Rising bond yields and surging house prices won’t sway the Reserve Bank from providing significant monetary policy support conditions for as long as needed to achieve its objectives.
Not only is the RBA likely to extend its quantitative easing again this year, but an extension of its yield curve control policy is also likely as the central bank will want to show that it doesn’t expect to lift the cash rate before the end of 2024, according to a leading economist.
Despite recent sharemarket jitters as bond yields soared last month as COVID-19 vaccinations and US fiscal stimulus plans improved economic growth prospects, the “fear of being behind the curve” no longer dominates central bank thinking and it will no longer be held to account by bond markets.
“The need to be pre-emptive for fear of inflation overshooting and economies ‘overheating’ has been rejected,” Westpac chief economist Bill Evans said.

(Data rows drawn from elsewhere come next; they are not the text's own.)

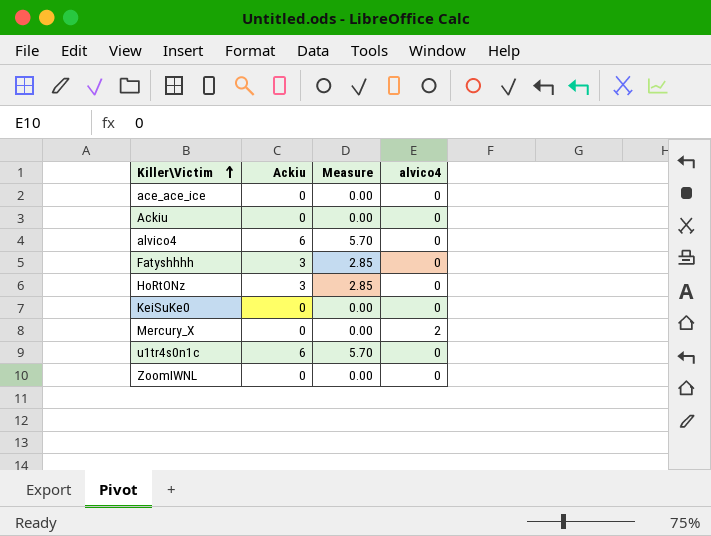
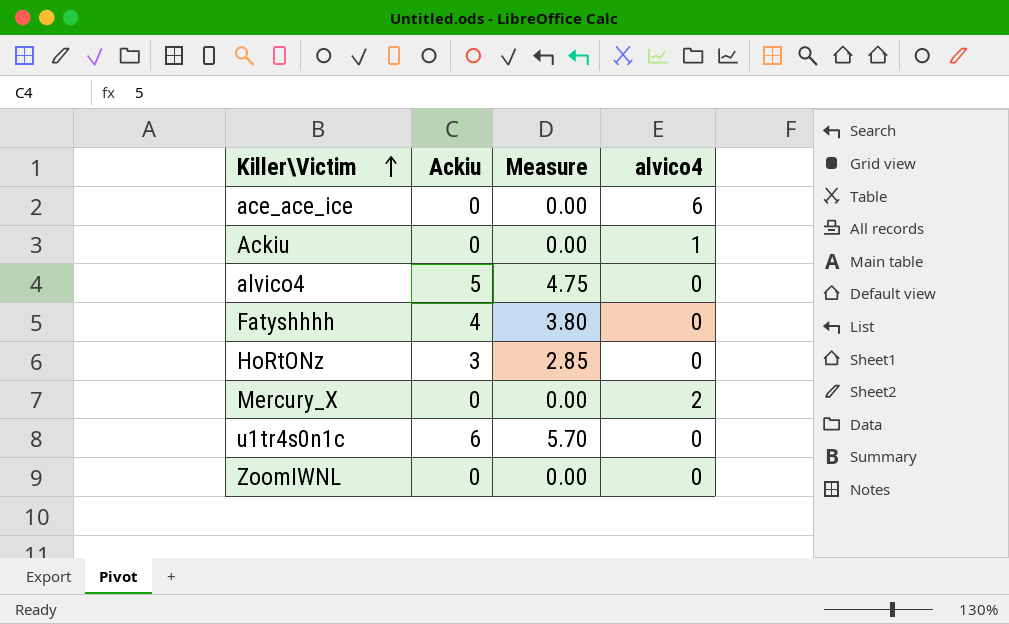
row KeiSuKe0: 0 | 0.00 | 0 -> none
ace_ace_ice | alvico4: 0 -> 6
Ackiu | alvico4: 0 -> 1
alvico4 | Ackiu: 6 -> 5
alvico4 | Measure: 5.70 -> 4.75
Fatyshhhh | Ackiu: 3 -> 4
Fatyshhhh | Measure: 2.85 -> 3.80

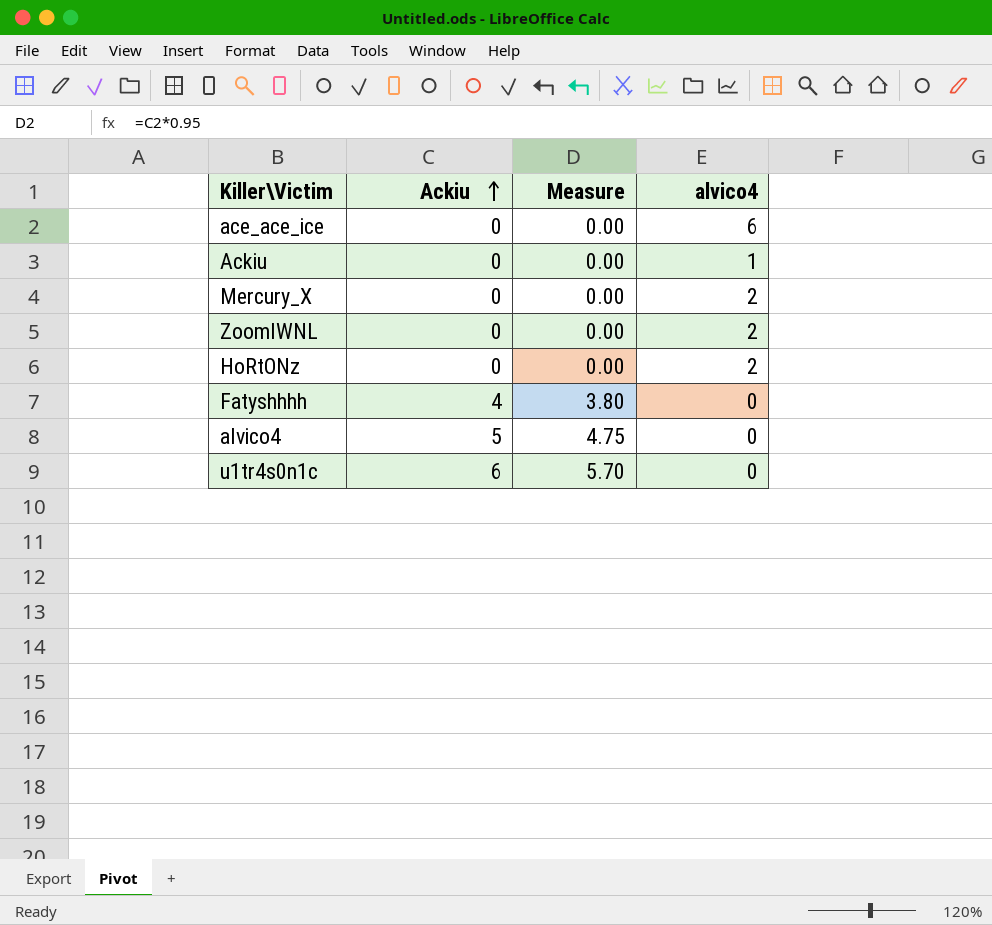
row order: Killer\Victim ascending -> Ackiu ascending
ZoomIWNL | alvico4: 0 -> 2
HoRtONz | Ackiu: 3 -> 0
HoRtONz | Measure: 2.85 -> 0.00
HoRtONz | alvico4: 0 -> 2

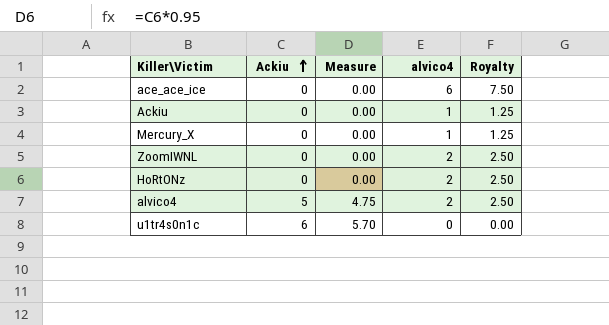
column Royalty | formula: none -> [alvico4] * 1.25
row Fatyshhhh: 4 | 3.80 | 0 -> none
Mercury_X | alvico4: 2 -> 1
alvico4 | alvico4: 0 -> 2

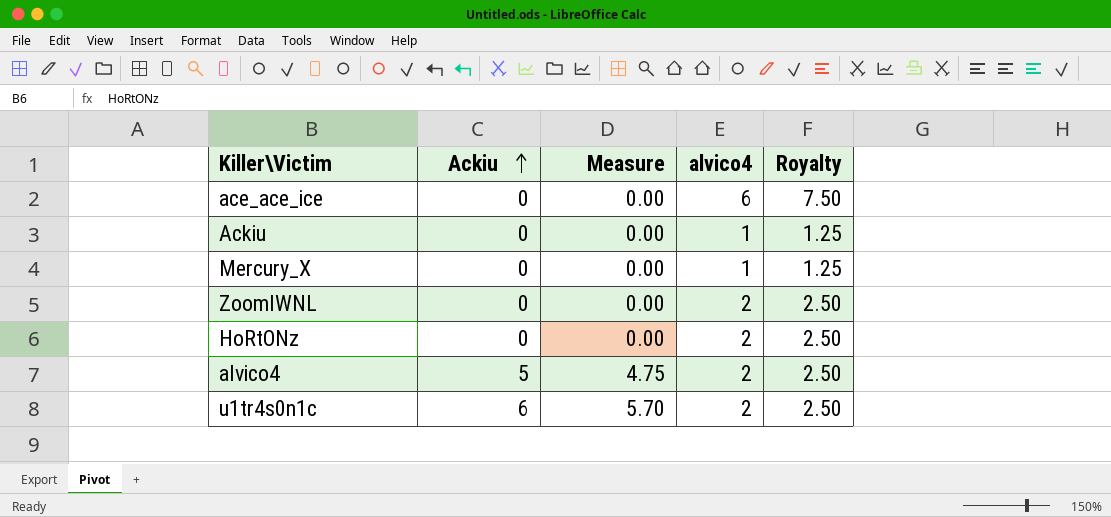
u1tr4s0n1c | alvico4: 0 -> 2
u1tr4s0n1c | Royalty: 0.00 -> 2.50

Australia’s S&P/ASX 200 share index jumped 0.8 per cent to a three-week high of 6827 points on Tuesday, with growth stocks in the technology and healthcare sectors as well as “bond proxies” in real estate and utilities leading gains as the 10-year bond yield fell 10 basis points to 1.69 per cent.
But while the 10-year bond yield will hit 3 per cent by 2024, central banks are prepared to “risk the wrath of the markets” after years of undershooting their inflation and wages objectives”, according to Mr Evans.
Markets in turn were “well advised not to overlook the rule ‘don’t fight the Fed’,” he said.
“Central banks have adequate fire power to stare down markets if they desire.”
In his view, rising bond rates and some uncertainty in the short end of the bond market should not deter the RBA from the objective of reaching its objectives for inflation, wages and employment, thereby “restoring policy credibility after years of consistently missing their targets”.
In the minutes of its March board meeting on Tuesday, the RBA reiterated that it would not lift interest rates until “actual inflation is sustainably within the 2-3 per cent target range”.
“For this to occur, wages growth would need to be materially higher than it is currently,” the minutes said. “This would require significant gains in employment and a return to a tight labour market. The board does not expect these conditions to be met until 2024 at the earliest.”
While a period of very low official rates will always risk financial instability in the housing market, the RBA has “good reason to sound relaxed”, since investor and business credit growth remain weak.
The minutes revealed that after discussing the effect of low interest rates on financial and macroeconomic stability, RBA board members “acknowledged the risks inherent in investors searching for yield in a low interest rate environment, including risks linked to higher leverage and asset prices, particularly in the housing market”.
“Members noted that lending standards remained sound and that it was important that they remain so in an environment of rising housing prices and low interest rates,” the minutes said.
“The board concluded that there were greater benefits for financial stability from a stronger economy, while acknowledging the importance of closely monitoring risks in asset markets.”
But while noting that the RBA has successfully slowed housing markets in both 2015 and 2017 via so-called macroprudential tools and that another round of such policies could be expected sometime next year, Westpac’s Mr Evans said the “authorities will need to be careful not to be too heavy-handed”.
“A repeat of the experience of 2018–2019 when Sydney and Melbourne dwelling prices deteriorated sharply with the unintended consequence of slowing the economy overall will need to be avoided,” Mr Evans said.
In the meantime, a decision by the central bank to extend its yield curve control to target the November 2024 bond will be based on the bank’s forecast timing of when it expects to attain its inflation, wages and full employment targets.
Mr Evans noted that limiting yield curve control to the April bond would imply that the bank gave a reasonable chance to achieving its conditions for the first rate increase by the first half of 2024. But its latest forecasts to mid-2023 have wages growth reaching just 2 per cent, underlying inflation hitting 1.75 per cent and the unemployment rate 5.25 per cent.
RBA governor Philip Lowe said last week that “wages growth will need to be sustainably above 3 per cent” for inflation to be “sustainably within the 2-3 per cent range” and “it is certainly possible that Australia can achieve and sustain an unemployment rate in the low 4’s”.
But despite the prospect of some “noise” in the data from “base effects” on the CPI and the impact on wages and jobs from the unwind of JobKeeper in March, the RBA is unlikely to find reasons to substantially improve its economic forecasts to levels that would be consistent with the expectation that the conditions for the first rate increase will be reached by the first half of 2024.
“Accordingly, our current assessment remains that the bank’s forecasts in the August SOMP will be consistent with an extension of yield curve control to the November 2024 bond,” Mr Evans said.
He expects the RBA to make its decision known by the time of its August Statement on Monetary Policy, since it already owns 60 per cent of the April 2024 bond and “markets remain restive”.
While noting that markets are convinced that the RBA will not extend YCC beyond the April 2024 bond, his analysis of the bank’s current forecasts and prospects for any revisions before the August SOMP indicate that “to maintain credibility, and consistent with its forecasts, the bank will decide to extend the YCC policy to the November 2024 bond.”